Exact transcription with no images: write out all of the entries below.

Modification records
··········
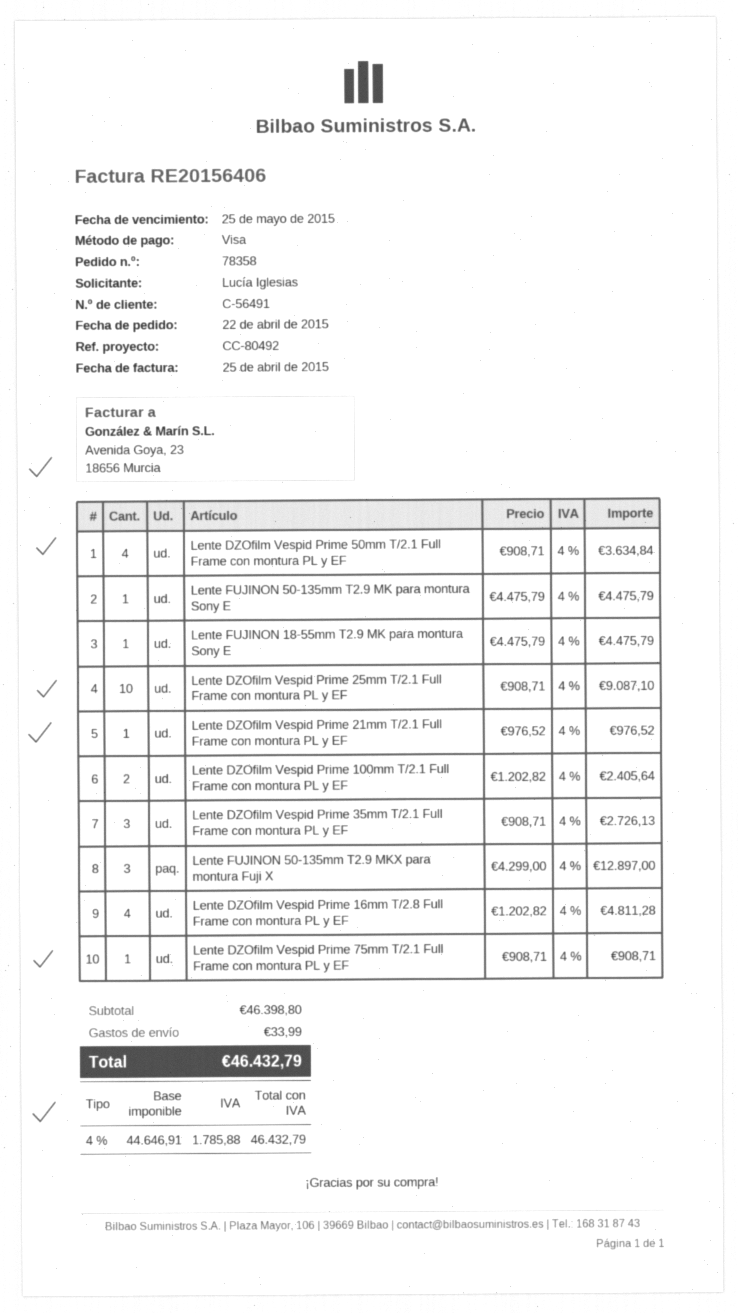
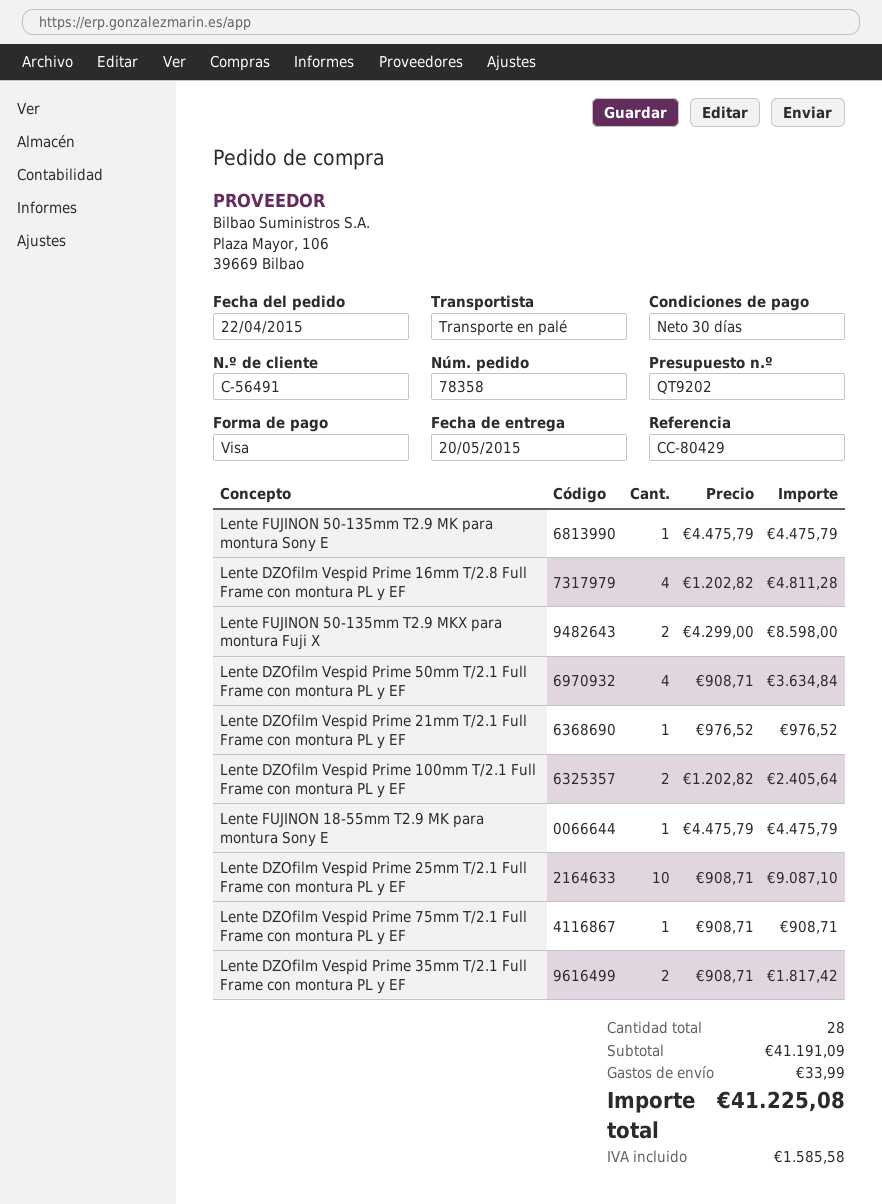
reference: CC-80492 -> CC-80429
Lente DZOfilm Vespid Prime 35mm T/2.1 Full Frame con montura PL y EF: 3 x 908.71 = 2726.13 -> 2 x 908.71 = 1817.42
Lente FUJINON 50-135mm T2.9 MKX para montura Fuji X: 3 x 4299.00 = 12897.00 -> 2 x 4299.00 = 8598.00
subtotal: 46398.80 -> 41191.09
tax: 1785.88 -> 1585.58
total: 46432.79 -> 41225.08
··········
Reply:
reference: CC-80492 -> CC-80429
Lente DZOfilm Vespid Prime 35mm T/2.1 Full Frame con montura PL y EF: 3 x 908.71 = 2726.13 -> 2 x 908.71 = 1817.42
Lente FUJINON 50-135mm T2.9 MKX para montura Fuji X: 3 x 4299.00 = 12897.00 -> 2 x 4299.00 = 8598.00
subtotal: 46398.80 -> 41191.09
tax: 1785.88 -> 1585.58
total: 46432.79 -> 41225.08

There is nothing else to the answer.